At the International Space Apps Challenge, we open up challenges of space exploration and social need and empowered citizens around the world to solve those challenges. This is a bold risk. NASA is collaborating with organizations with whom we have often not previously worked. NASA is empowering local leaders and planners in cities around the world, with the vision for contributing to space exploration and social good. We ask passionate citizens to find and share their solutions to the challenges. In the process of planning and implementing the Challenge, the team recognized the power released when we work together with others committed to changing the way the world works. Space Apps exemplifies a model for accelerating technology. We hope that business and government alike will help carry the story forward."
The key words NASA uses are bottom-up and decentralized — that's exactly how grassroots movements operate, and that's why I believe that tribal communities of innovators and citizen scientists hold the key to preserving civilization and protecting humanity. Large organizations, be they governmental, institutional or corporate, are too fragile, slow and inflexible to generate the amount of innovation needed to solve the problems we encounter today.
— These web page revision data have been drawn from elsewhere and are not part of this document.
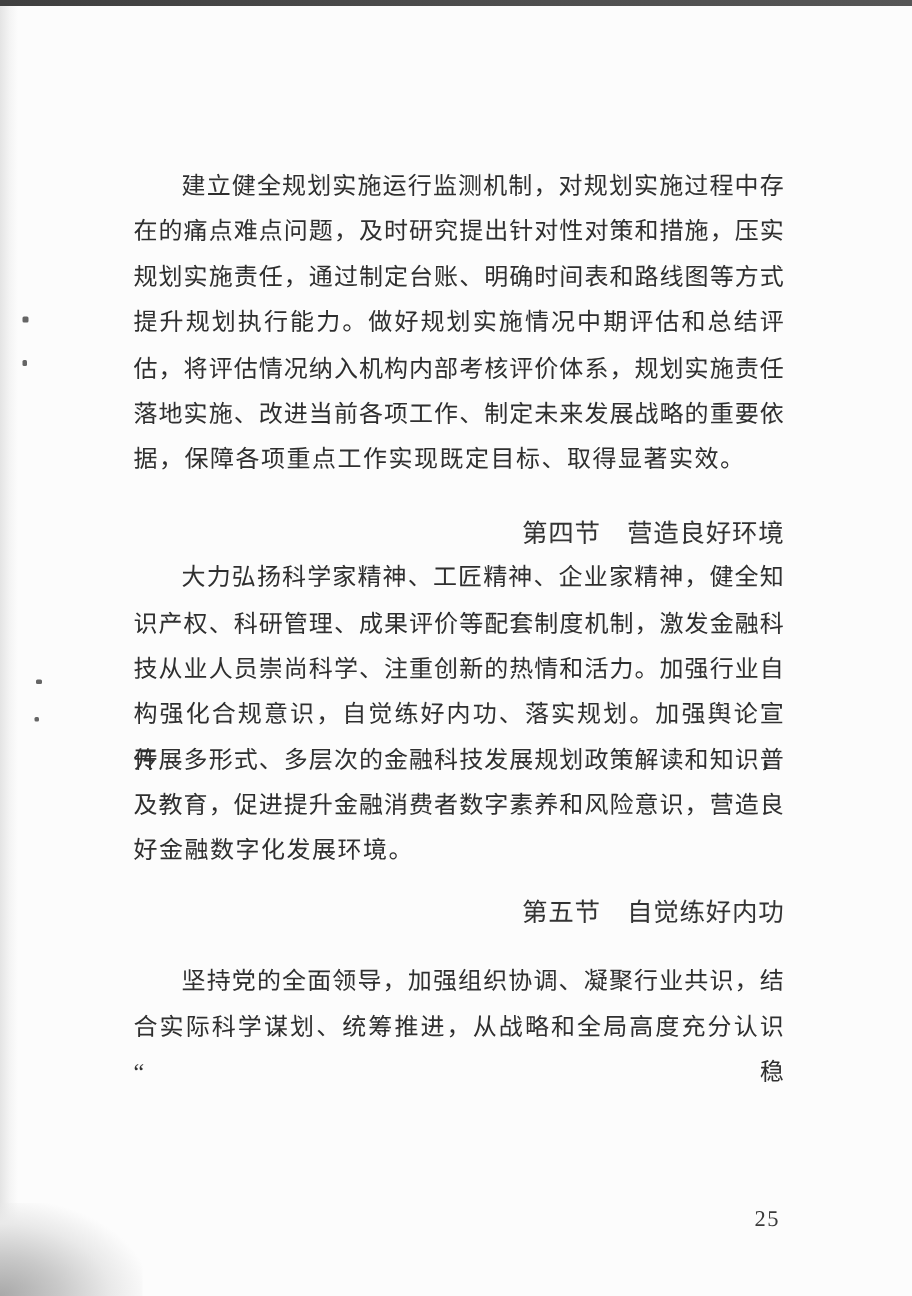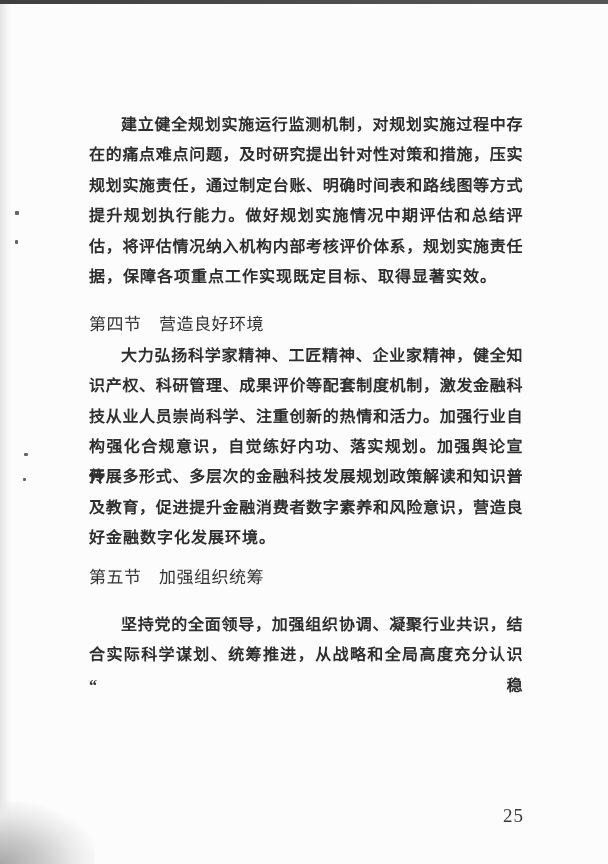--- a/index.html
+++ b/index.html
@@ -55,45 +55,44 @@
   .para { margin: 0; padding: 0; }
   .line {
     font-size: 16px;
     line-height: 30.4px;
     height: 30.4px;
     text-align: justify;
     text-align-last: justify;
     text-justify: inter-character;
     letter-spacing: 0.5px;
     overflow: visible;
-    font-weight: bold;
   }
   .line.first { text-indent: 2em; }
   .line.last {
     text-align-last: left;
     letter-spacing: 1px;
   }
   .section-heading {
     font-size: 17px;
     line-height: 30.4px;
     height: 30.4px;
-    text-align: left;
+    text-align: right;
     letter-spacing: 0.5px;
     color: #333333;
   }
   .heading-1 { margin-top: 18px; }
   .para-2 { }
   .heading-2 { margin-top: 10px; }
   .para-3 { margin-top: 16px; }
 
   .page-number {
     position: absolute;
     left: 503px;
     top: 805px;
-    font-size: 19px;
+    font-size: 15px;
     letter-spacing: 1px;
     color: #3a3a3a;
   }
 </style>
 </head>
 <body>
 
 <div class="scan-top-edge"></div>
 <div class="scan-left-edge"></div>
 <div class="scan-corner-shadow"></div>
@@ -103,36 +102,37 @@
 <div class="speck s4"></div>
 
 <div class="text-col">
 
   <div class="para para-1">
     <div class="line first">建立健全规划实施运行监测机制，对规划实施过程中存</div>
     <div class="line">在的痛点难点问题，及时研究提出针对性对策和措施，压实</div>
     <div class="line">规划实施责任，通过制定台账、明确时间表和路线图等方式</div>
     <div class="line">提升规划执行能力。做好规划实施情况中期评估和总结评</div>
     <div class="line">估，将评估情况纳入机构内部考核评价体系，规划实施责任</div>
+    <div class="line">落地实施、改进当前各项工作、制定未来发展战略的重要依</div>
     <div class="line last">据，保障各项重点工作实现既定目标、取得显著实效。</div>
   </div>
 
   <div class="section-heading heading-1">第四节　营造良好环境</div>
 
   <div class="para para-2">
     <div class="line first">大力弘扬科学家精神、工匠精神、企业家精神，健全知</div>
     <div class="line">识产权、科研管理、成果评价等配套制度机制，激发金融科</div>
     <div class="line">技从业人员崇尚科学、注重创新的热情和活力。加强行业自</div>
     <div class="line">构强化合规意识，自觉练好内功、落实规划。加强舆论宣传，</div>
     <div class="line">开展多形式、多层次的金融科技发展规划政策解读和知识普</div>
     <div class="line">及教育，促进提升金融消费者数字素养和风险意识，营造良</div>
     <div class="line last">好金融数字化发展环境。</div>
   </div>
 
-  <div class="section-heading heading-2">第五节　加强组织统筹</div>
+  <div class="section-heading heading-2">第五节　自觉练好内功</div>
 
   <div class="para para-3">
     <div class="line first">坚持党的全面领导，加强组织协调、凝聚行业共识，结</div>
     <div class="line">合实际科学谋划、统筹推进，从战略和全局高度充分认识“稳</div>
   </div>
 
 </div>
 
 <div class="page-number">25</div>
 

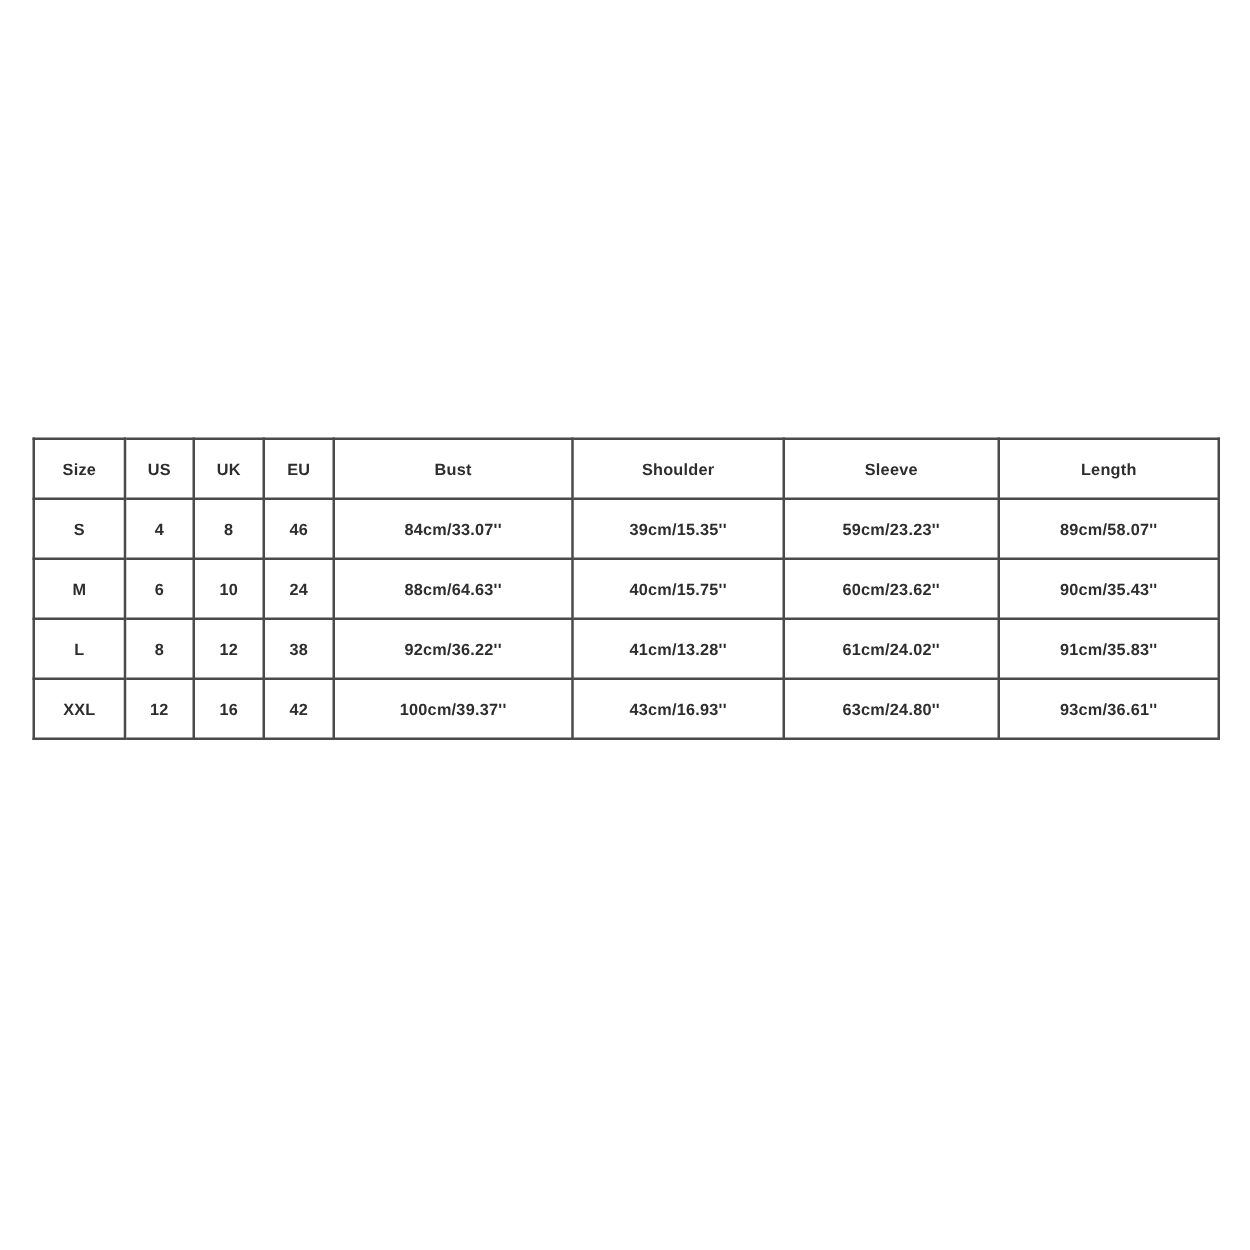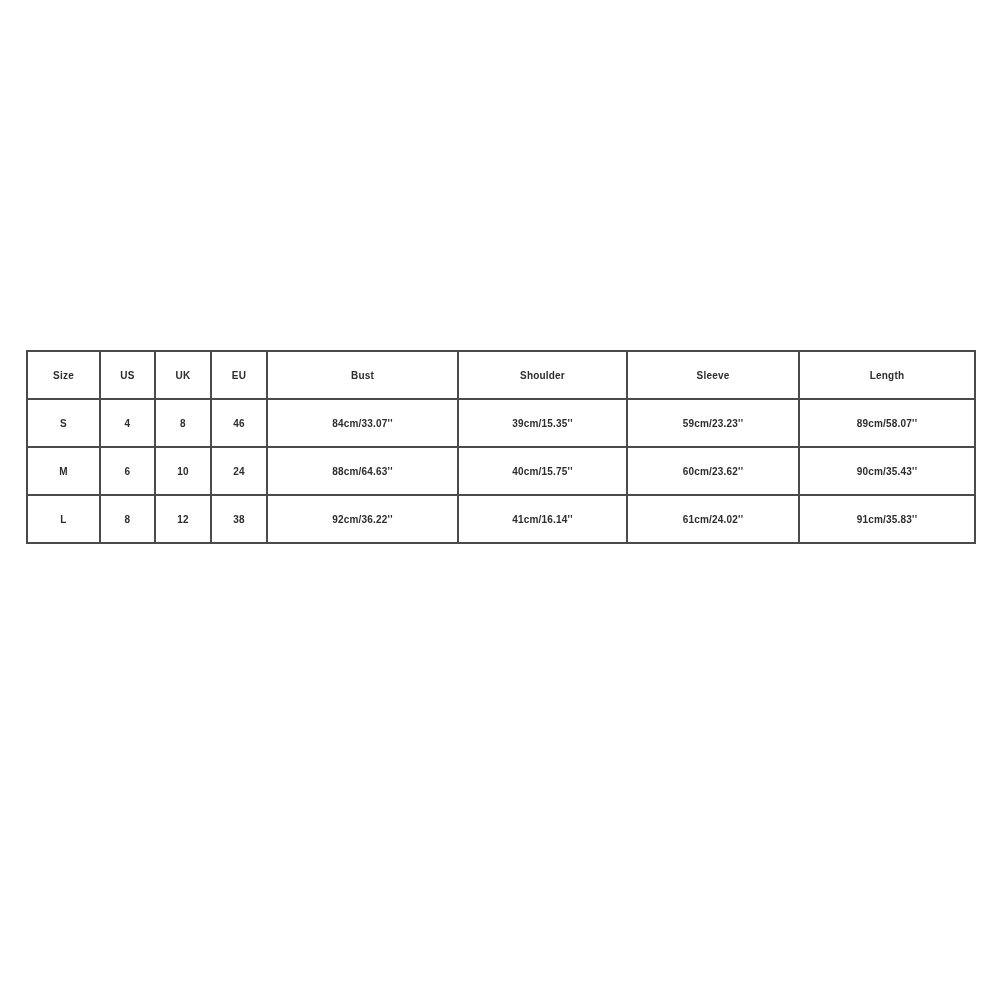--- a/index.html
+++ b/index.html
@@ -22,21 +22,21 @@
     width: 948px;
     border-collapse: collapse;
     table-layout: fixed;
   }
   .size-table th,
   .size-table td {
     border: 2px solid #4a4a4a;
     height: 46px;
     text-align: center;
     vertical-align: middle;
-    font-size: 10px;
+    font-size: 13px;
     font-weight: bold;
     color: #2d2d2d;
     padding: 0;
     letter-spacing: 0.2px;
     white-space: nowrap;
     overflow: hidden;
   }
 </style>
 </head>
 <body>
@@ -85,19 +85,29 @@
           <td>40cm/15.75''</td>
           <td>60cm/23.62''</td>
           <td>90cm/35.43''</td>
         </tr>
         <tr>
           <td>L</td>
           <td>8</td>
           <td>12</td>
           <td>38</td>
           <td>92cm/36.22''</td>
-          <td>41cm/16.14''</td>
+          <td>41cm/13.28''</td>
           <td>61cm/24.02''</td>
           <td>91cm/35.83''</td>
+        </tr>
+        <tr>
+          <td>XXL</td>
+          <td>12</td>
+          <td>16</td>
+          <td>42</td>
+          <td>100cm/39.37''</td>
+          <td>43cm/16.93''</td>
+          <td>63cm/24.80''</td>
+          <td>93cm/36.61''</td>
         </tr>
       </tbody>
   </table>
 </div>
 
 </body></html>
The organizations that will succeed will be small, agile, distributed groups working experimentally and acting cohesively through the use of online collaboration and coordination tools.
And this is why I would like to invite everyone reading this article, regardless of his or her expertise, to take part in the International Space Apps Challenge on the weekend of April 12 through 13. You might think that it takes rocket-scientist expertise to tackle the challenges posed by NASA, but it really doesn't! You don't need to be technical, or to be any kind of expert, math genius or computer programmer — anyone, of any age, with any background can take part in the Space Apps Challenge.
All you need to bring to the table are enthusiasm, good ideas and the willingness to work with others to solve the problems that we all face together (and we will face them, whether we like it or not!). You will find people, either in person at the locations listed or virtually online, who will work with you, teach you and help you solve the problems that must be solved.
We are going to go out there, and we are going to save the world. This is your chance to rise to the challenge and be a part of the movement. Join us.